Обрызгав диметилфтолатом стены, потолок, стол, выгнал комаров и плотно прикрыл окно.

– Хотел выселить тебя отсюда... по статье о преемственности. Пока оставлю.

– По какой статье? – не понял Мурунов. Слова доходили до него не сразу, застревая в отуманенном сознании, а когда доходили, теряли смысл.

– После, Игорь. А сейчас пришлю сюда Раису.

– Не надо, – встревожился Мурунов. – Не надо. Я сам...

Выпроводив Мухина, закрылся на ключ и кое-как разобрал раскладушку. «Порядок, – бормотал, борясь с бредом. – Мой дом – моя крепость».

Дома не было. А в его крепости легко проникали... Раньше Горкин, теперь – Станеев и Степа, выставившие окно. Они увели Мурунова в медпункт.

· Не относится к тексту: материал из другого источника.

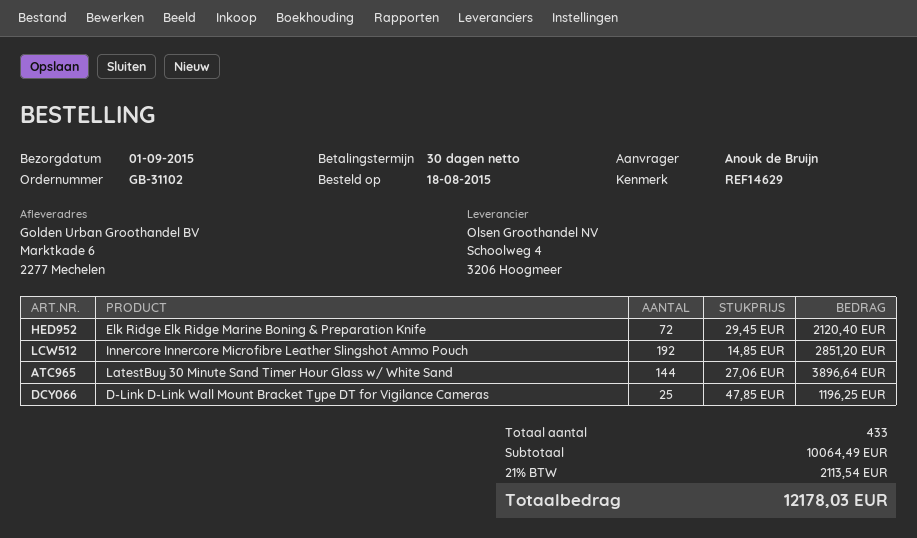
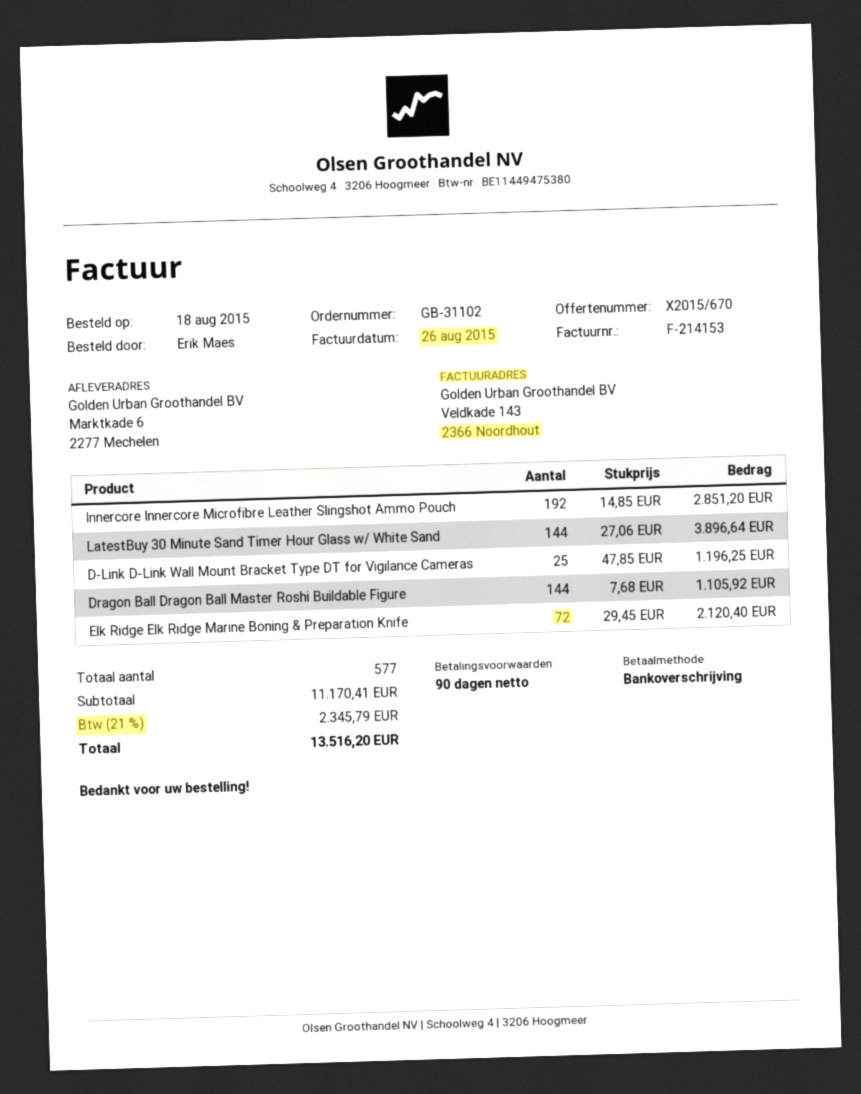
payment terms: 30 days -> 90 days
ordered by: Anouk de Bruijn -> Erik Maes
Dragon Ball Dragon Ball Master Roshi Buildable Figure: none -> 144 x 7.68 = 1105.92
total quantity: 433 -> 577
subtotal: 10064.49 -> 11170.41
tax: 21% = 2113.54 -> 21% = 2345.79
total: 12178.03 -> 13516.20

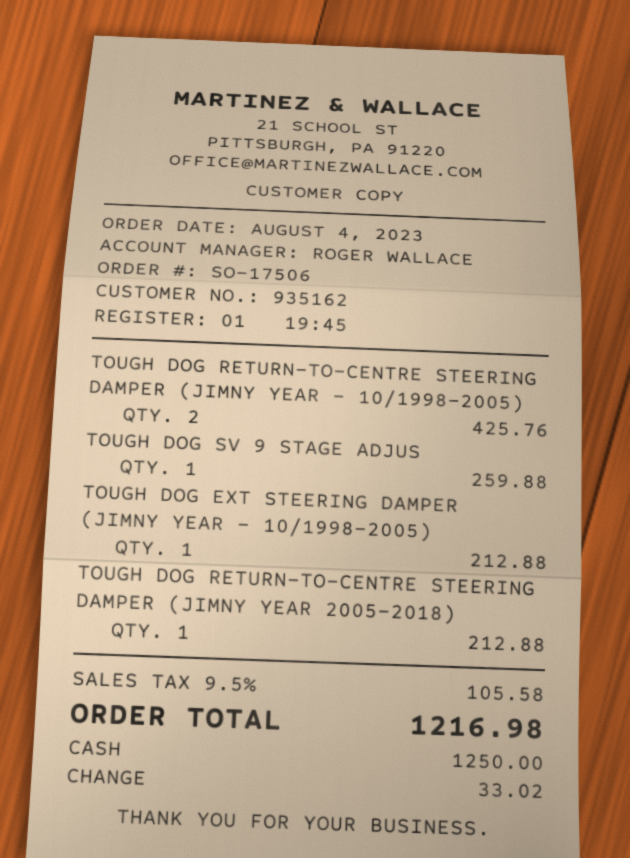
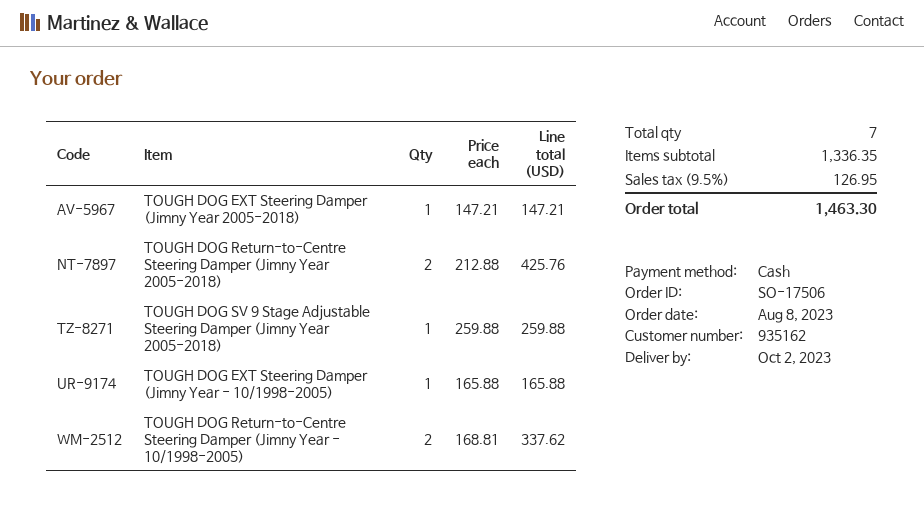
order date: 2023-08-04 -> 2023-08-08
TOUGH DOG RETURN-TO-CENTRE STEERING DAMPER (JIMNY YEAR - 10/1998-2005): 2 for 425.76 -> 2 for 337.62
TOUGH DOG EXT STEERING DAMPER (JIMNY YEAR - 10/1998-2005): 1 for 212.88 -> 1 for 165.88
TOUGH DOG RETURN-TO-CENTRE STEERING DAMPER (JIMNY YEAR 2005-2018): 1 for 212.88 -> 2 for 425.76
TOUGH DOG EXT Steering Damper (Jimny Year 2005-2018): none -> 1 for 147.21
tax: 9.5% = 105.58 -> 9.5% = 126.95
total: 1216.98 -> 1463.30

– Разденьте его, – сказала Раиса.

– Не надо. Я с-сам, – слабо отбивался Мурунов.

– Чего ты боишься? Я не кусаюсь, – насмешливо говорила Раиса. Под ее руками дрожало широкое, жесткое, точно из дуба вырубленное тело; Мухин топтался тут же, не зная, куда девать все видящие глаза.

Облачив Мурунова в больничную пижаму, Раиса оставила его на попечение санитарки и вместе с Мухиным ушла.

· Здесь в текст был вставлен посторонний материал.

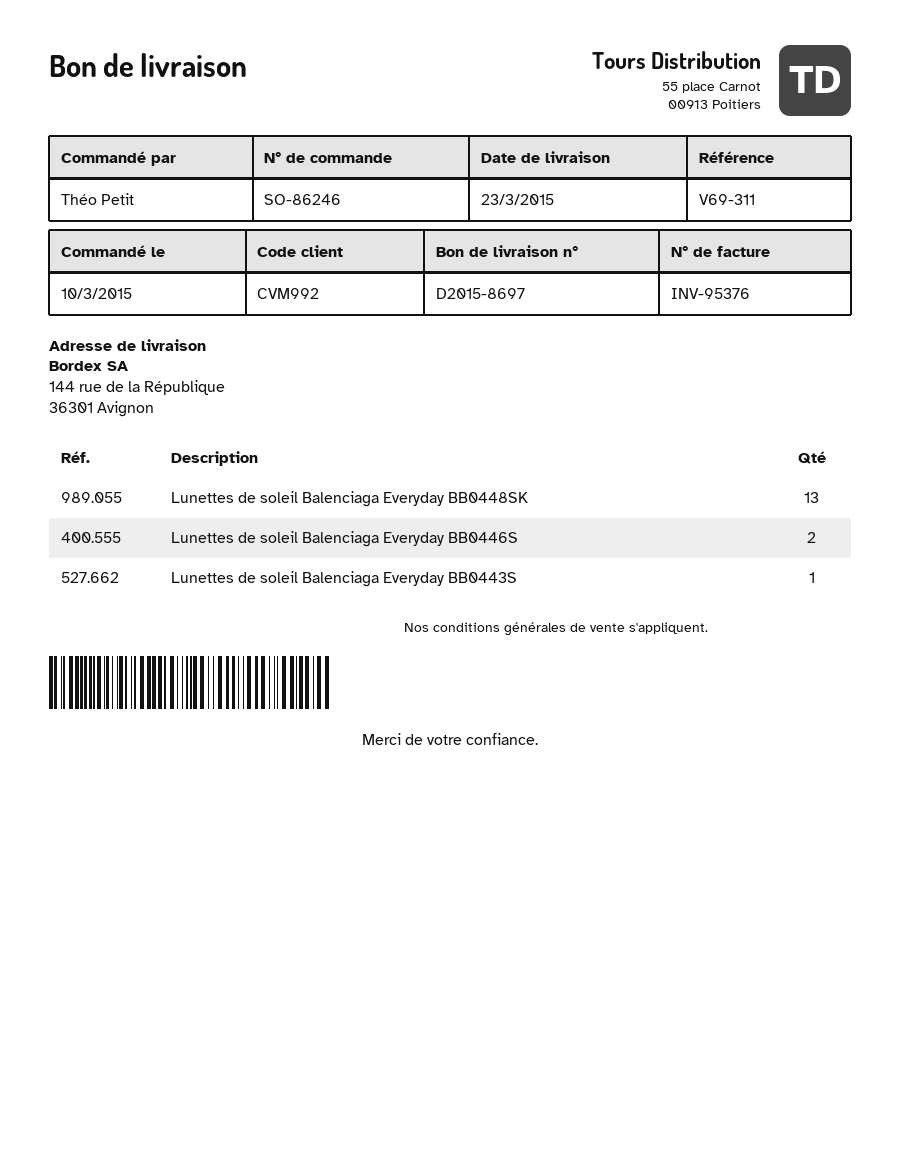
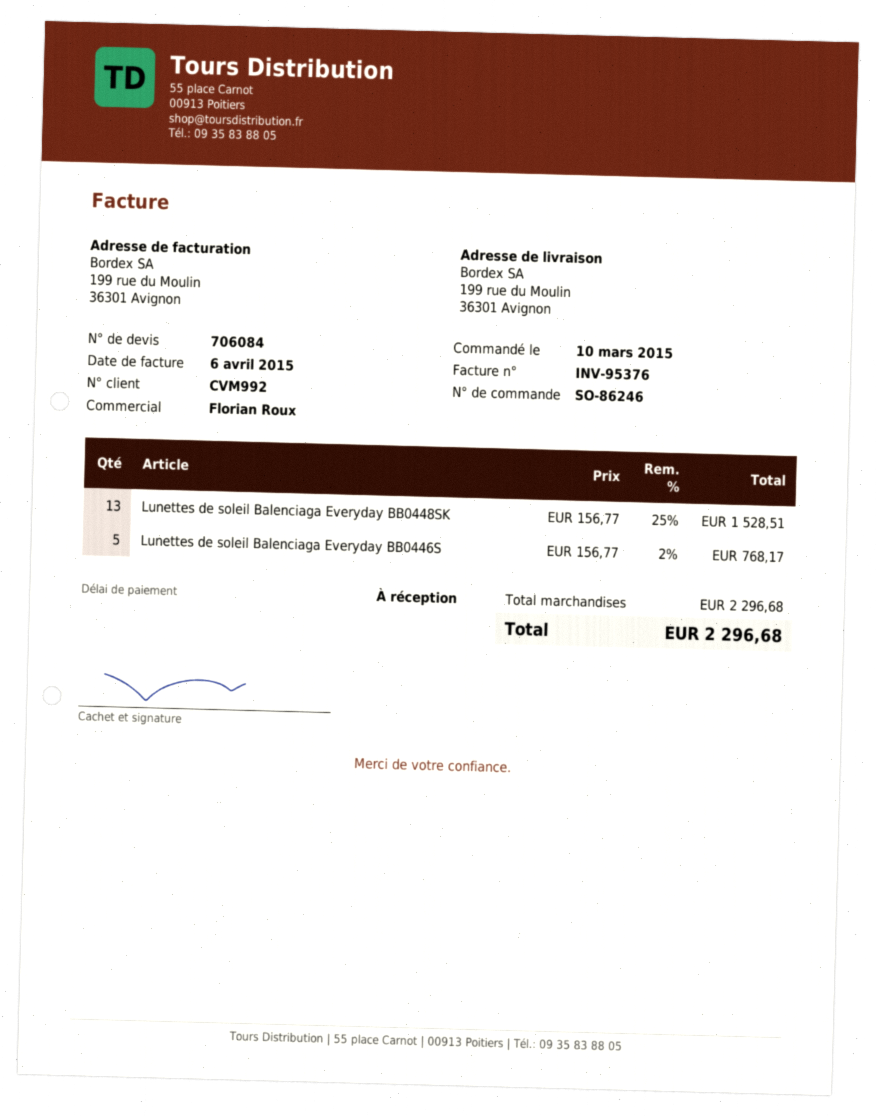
ship to: 144 rue de la République, 36301 Avignon -> 199 rue du Moulin, 36301 Avignon
Lunettes de soleil Balenciaga Everyday BB0446S: 2 -> 5
Lunettes de soleil Balenciaga Everyday BB0443S: 1 -> none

Известие о разжаловании мужа она приняла спокойно. Молча ушла в соседнюю комнату, обронив с плеч пуховую шаль. Ни обиды, ни сочувствия. Мухин, подобрав шаль, погладил мягкий нежный пух, еще хранящий тепло женского тела, повесил на спинку кресла.

Нужды не было, но снова отправился в контору. Шел кругами, постепенно сужая их, и на каждом кругу останавливался, вспоминал. Вот здесь похоронен Толя Михеев, сын Истомы, которого убили бежавшие заключенные. С ним рядом лежать бы и Мухину: охраняли- то вместе.

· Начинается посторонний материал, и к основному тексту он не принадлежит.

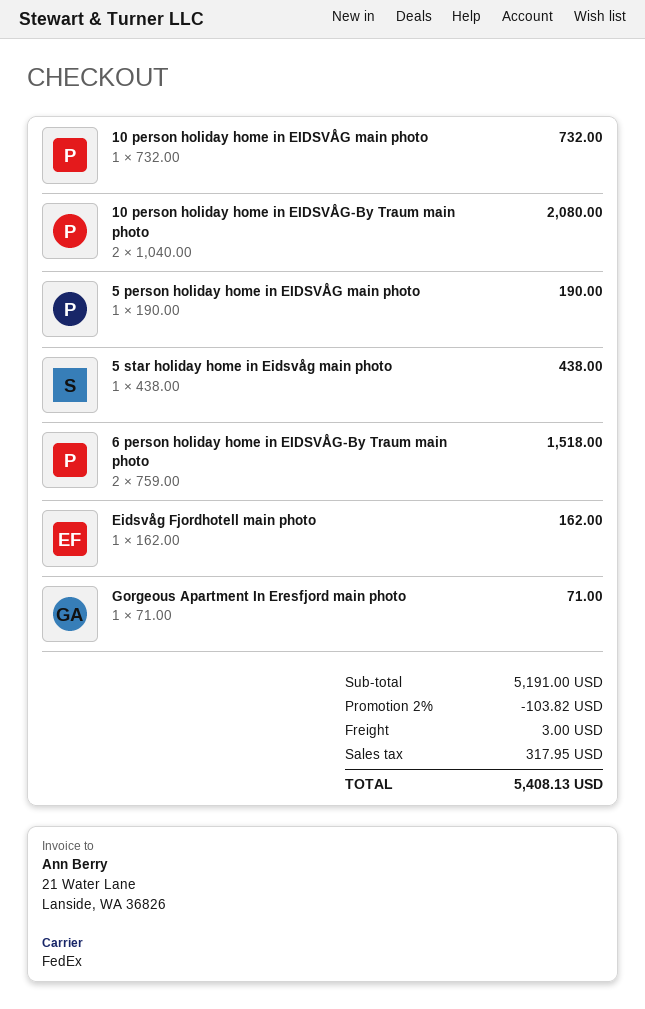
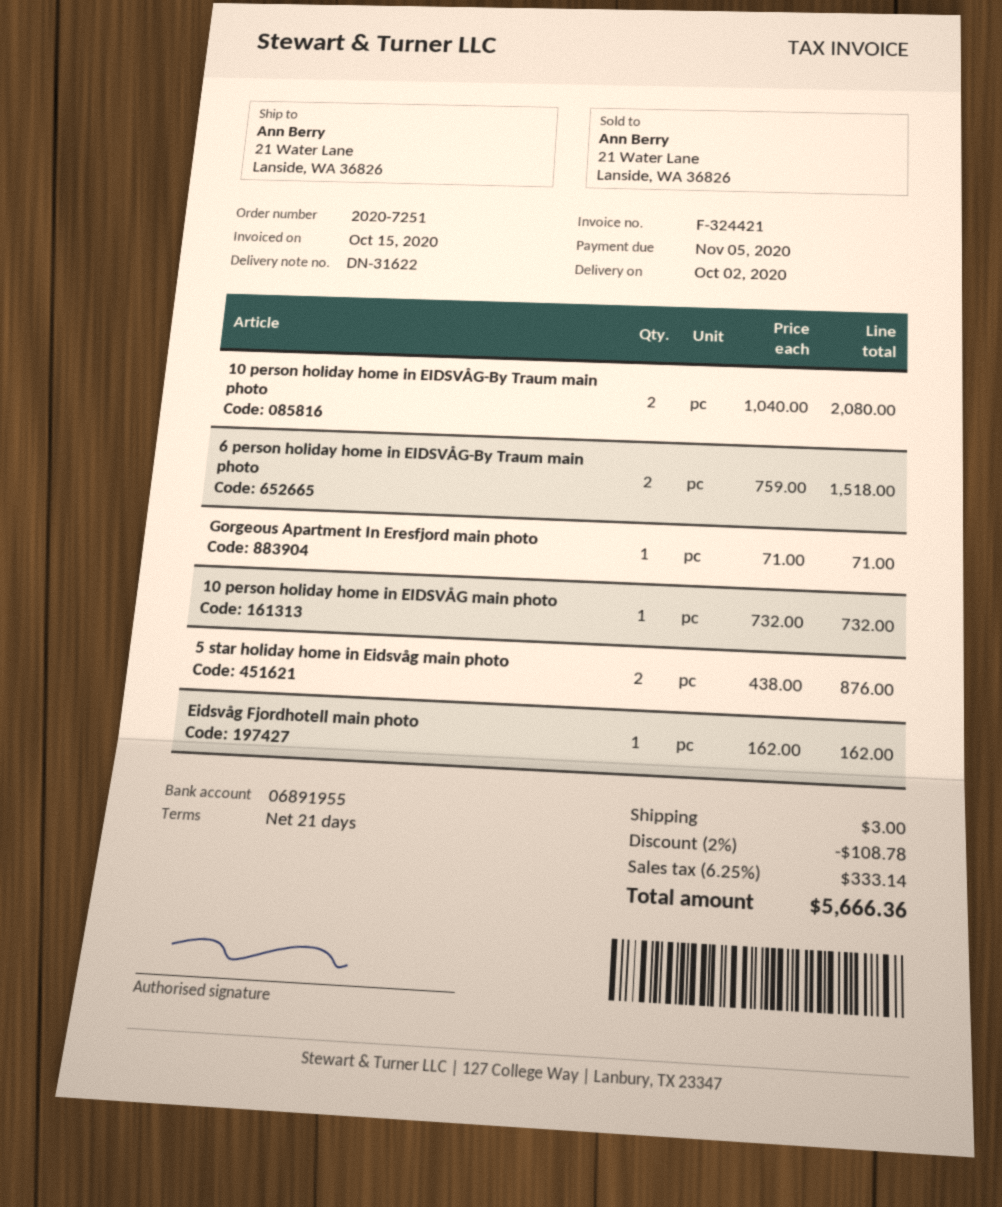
5 person holiday home in EIDSVÅG main photo: 1 x 190.00 = 190.00 -> none
5 star holiday home in Eidsvåg main photo: 1 x 438.00 = 438.00 -> 2 x 438.00 = 876.00
discount: 2% = 103.82 -> 2% = 108.78
tax: 317.95 -> 333.14
total: 5408.13 -> 5666.36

Опять зигзагами жизнь пошла. Но теперь не страшно. Это тогда было страшно. Еще неоперившемуся мальчишке. Прикатил в Уржум после техникума. Мечтал об открытиях, а военкомат распорядился по-своему.

Служил на Севере, охраняя заключенных. Службу не любил, стыдился ее, но в армии не считаются с желаниями. После одного массового побега, будучи обвиненным в содействии, Мухин и сам стал заключенным. Вышел на волю через шесть лет.

А жизнь не стояла на месте, не ждала, пока он таскал рельсы и шпалы, пока взрывал омертвевшую от вечной стужи землю. Текла жизнь. И оттого, что она текла неудержимо и равнодушно, унося с собою здоровье, молодость, лучшие годы, оттого, что сыто буянила и парадно сверкала, забыв о нем, в доброй душе Мухина вспыхнула нестерпимая, яростная обида: «Я что же, лишний, выходит?»

Ко всему узнал еще, что умерла мать, что домик в Косухинском переулке снесли, и с того места теперь беспечально сверкало нарядными окнами трехэтажное здание загса, похоронив под собою все, что не заносилось в казенные бумаги.

Оглохший, смятый, недоумевающий, двое суток не ложась, не отдыхая, бродил Мухин вокруг своего погребенного прошлого, пугая встречных хмельным невнятным ропотом. Теперь не вспомнить, что говорил и что думал в то время, да лучше и не вспоминать. Ни к чему.

Когда загудели, заныли горевшие подошвы, затряслись от голода и усталости руки, лег в привокзальном скверике на скамейку и задремал. Здесь углядела его железнодорожная милиция, но выручил Саульский. Выслушав сбивчивый, непоследовательный рассказ, забрал Мухина с собой.

Позже ненависть заглохла. Ее сменило тупое, сонное безразличие, и, точно под анестезией, потерялись все болевые ощущения. Целыми днями, а порой и неделями Мухин, словно ученый попугай, твердил про себя одни и те же ничего не значащие фразы. Твердил потому, что мельком слышал их от кого-то, и эти фразы застревали в мозгу.